All projects use cell culture technology, fluorescent staining and imaging technologies (high content automated imaging, pattern recognition and quantitative microscopy), FACS analysis, RT-PCR and ELISA methods. Some involve lentiviral vector construction, Western blotting, chromatin precipitations,…
Our research unit was set up with the aim to introduce the 3R (reduce, replace, refine) principle of moderate and rational animal protection into the academic curriculum. Furthermore, the goal is to develop and judge alternative methods to animal experiments in the domain of consumer- and health protection with the help of interdisciplinary research. Alternative methods in the area of pharmacology and toxicology fall into three major domains: in silico methods (computer modeling based on quantitative structure-activity relationships), shift to human data (from epidemiological and clinical studies), and in vitro methods (use of cell and tissue cultures). Our major focus is on the latter domain. We are particularly interested in models for the pharmacology of neurodegenerative diseases, and models that would predict chronic and developmental neurotoxicity in humans.

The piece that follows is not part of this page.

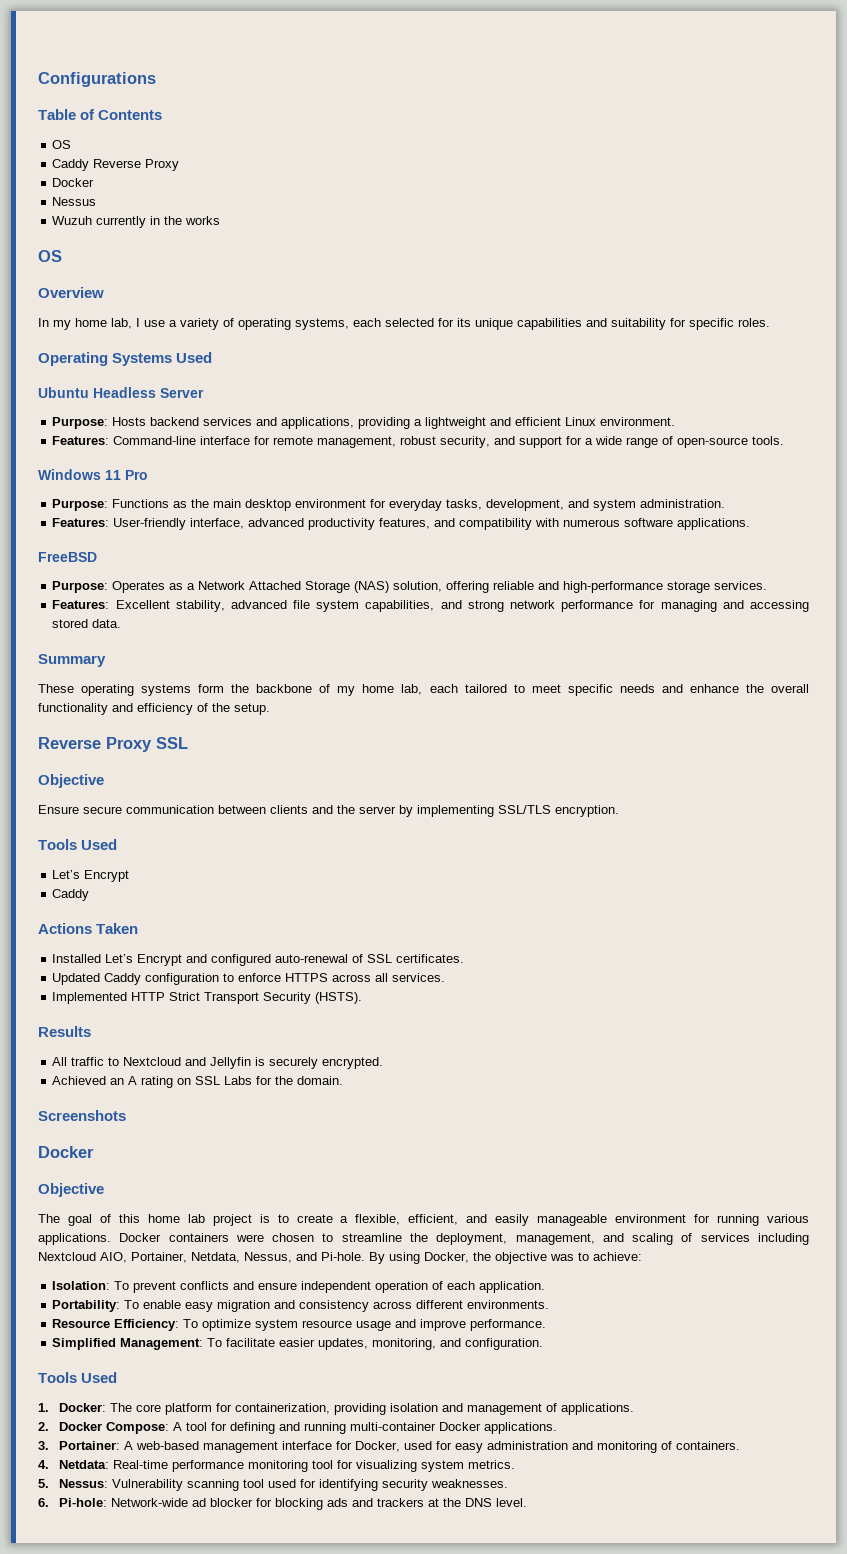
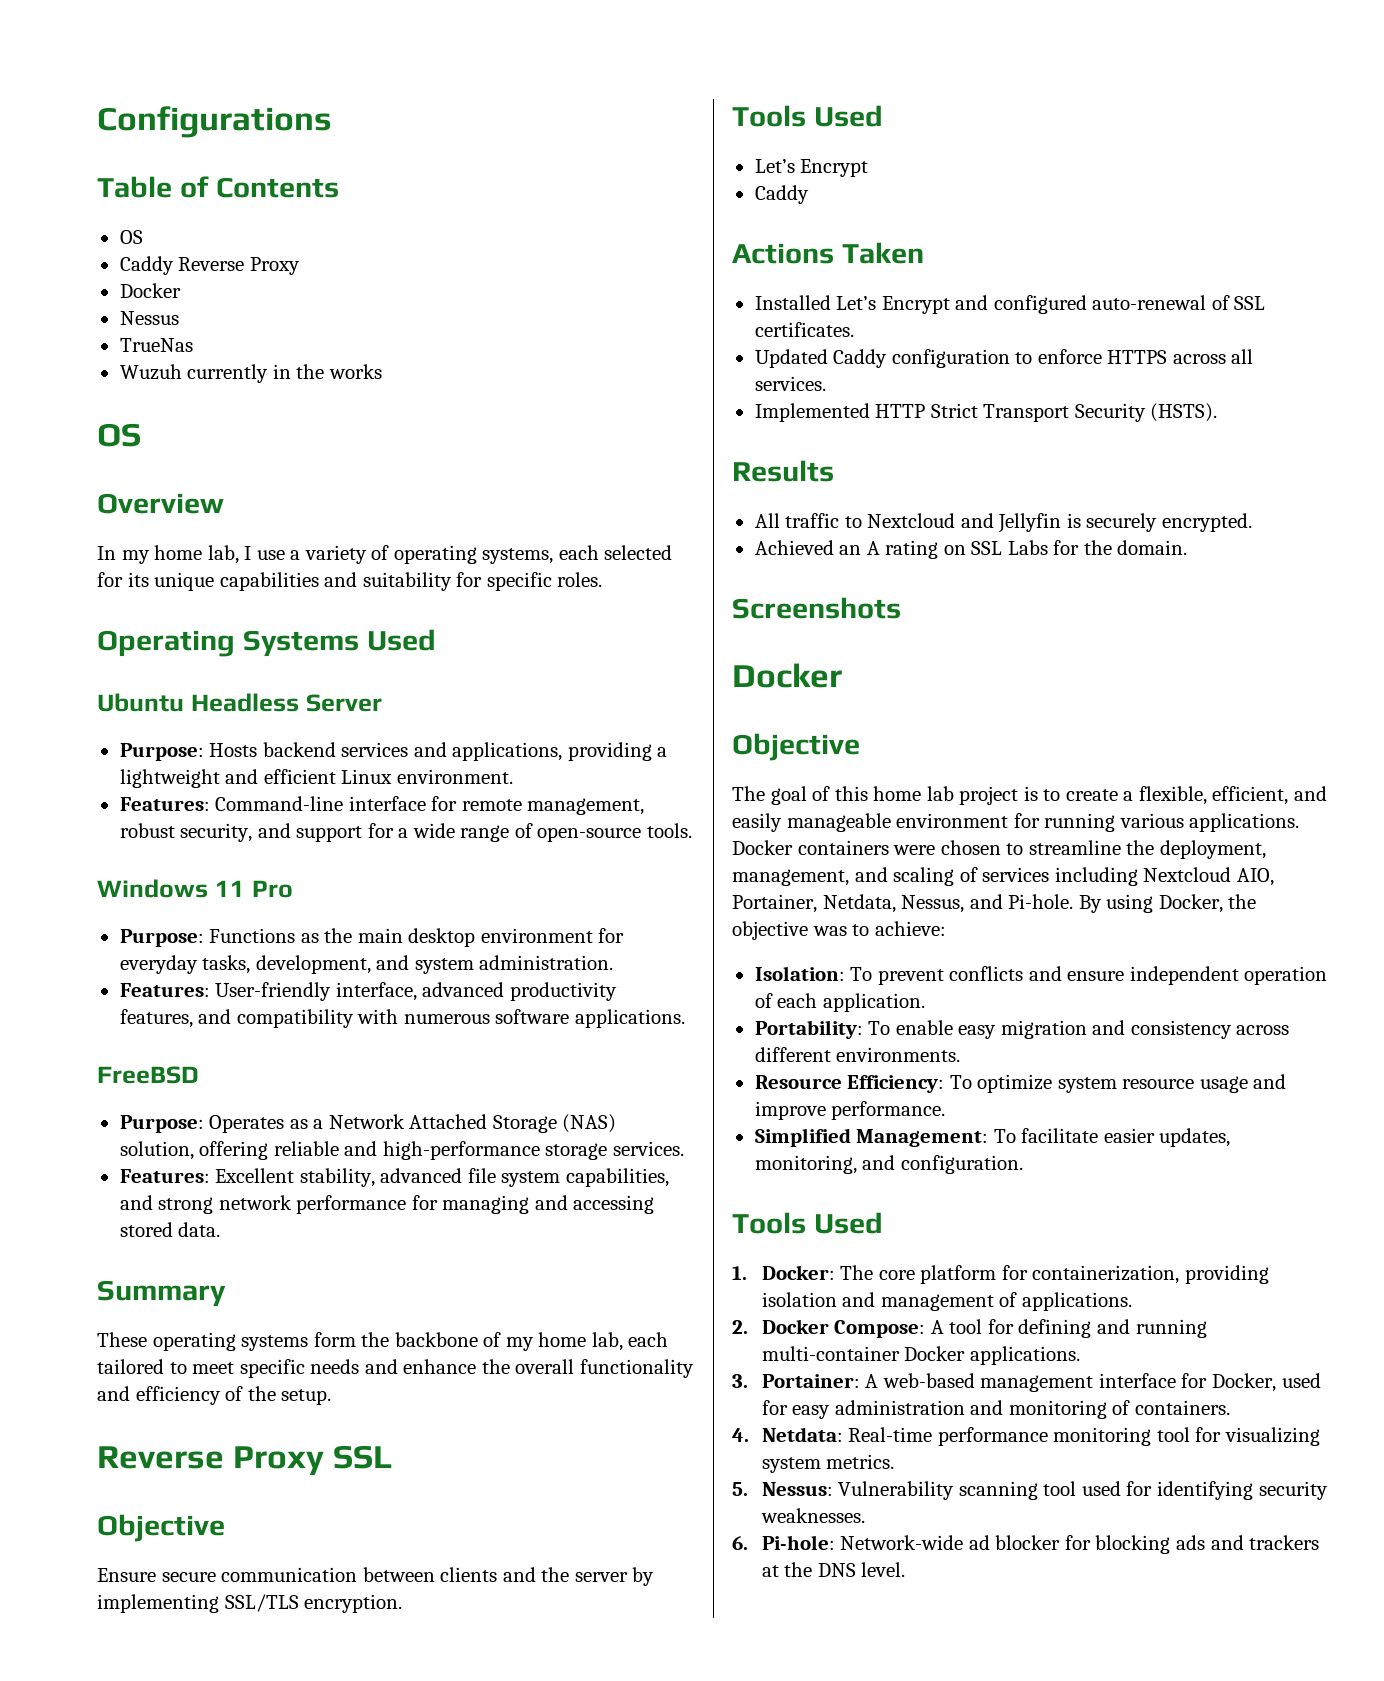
+ TrueNas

The course will give a good theoretical basis on implications and applications of the 3R principle. It covers, amongst others, basic toxicological tests for chemicals, biologics, biotech products, drugs and nanoparticles. In addition, it introduces into the drug discovery processes and selected aspects of CNS pharmacology. Basic physiological and cell biological principles, and the biology of stem cells and stem cell differentiation are at the basis of many assays performed. As most topics are interdisciplinary, a good background in cell biology, molecular biology, immunology and basic human biology is required. Knowledge in pharmacology and toxicology is advisable, as alternative methods cut across these disciplines in many examples. The lectures will cover the whole range of 3R methods, but they focus particularly on specific scientific interests of our group. The lectures will be in English, if foreigners are present. In week 4 and 5 of the course, selected topics will be presented by students. This literature seminar will be based on English presentations. The discussion will clarify methodic aspects, and the relation of the chosen topic to actual research problems. Students are guided to critically judge third party data. Ethical aspects and the presentation style will also be addressed.
Literature: all material will be provided during the lectures. Some introductory literature on alternative methods and on the use of embryonic stem cells can be downloaded from our website.

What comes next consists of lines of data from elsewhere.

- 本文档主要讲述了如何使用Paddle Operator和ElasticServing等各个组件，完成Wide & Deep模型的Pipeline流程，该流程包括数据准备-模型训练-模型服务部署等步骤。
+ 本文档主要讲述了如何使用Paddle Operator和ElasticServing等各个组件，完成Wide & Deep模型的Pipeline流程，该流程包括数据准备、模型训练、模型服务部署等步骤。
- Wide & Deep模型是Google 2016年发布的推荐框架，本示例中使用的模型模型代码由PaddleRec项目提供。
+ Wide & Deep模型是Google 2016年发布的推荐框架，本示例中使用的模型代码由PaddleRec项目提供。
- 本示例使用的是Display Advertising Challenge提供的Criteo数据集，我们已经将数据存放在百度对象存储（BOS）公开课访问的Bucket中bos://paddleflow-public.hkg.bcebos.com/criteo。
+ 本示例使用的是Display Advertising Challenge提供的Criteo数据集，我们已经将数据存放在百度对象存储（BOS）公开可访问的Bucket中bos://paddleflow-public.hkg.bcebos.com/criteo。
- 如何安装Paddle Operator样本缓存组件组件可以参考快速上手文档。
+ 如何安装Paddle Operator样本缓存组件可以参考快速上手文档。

Human Biology, Pharmacology and Toxicology I, and Biochemistry II, or equivalents to these lectures must have been followed and passed. Immunology would be desirable. Knowledge may be tested at he beginning of the course.
Projects are within the areas of CNS cell degeneration and re-generation, including pathobiochemical mechanisms implicated in chronic neurodegenerative disease and neurotoxicity. They will follow the research projects run at that time in the research group (see above). Knowledge of mechanisms will be translated into the development of new and improved in vitro test methods and potential treatment strategies of disease. The results of the student projects will be presented and discussed in the final week of the course.
Techniques involve advanced cell culture techniques, fluorescence microscopy, imaging algorithms, biochemical assays (Western, PCR, ELISA), plasmid preparation/analysis, transfection of cells, and isolation of CNS cell types. In addition, the use of relevant data handling and presentation software will be learned.
To pass the course (for biological science students: obtain a “Schein”; for life science students: obtain a mark) the following requirements need to be met:
Active participation in the lectures, research project and presentation of the project results, power point presentation at the literature seminar, submission of a comprehensive work protocol in English language, delivered not later than four weeks after the end of the course.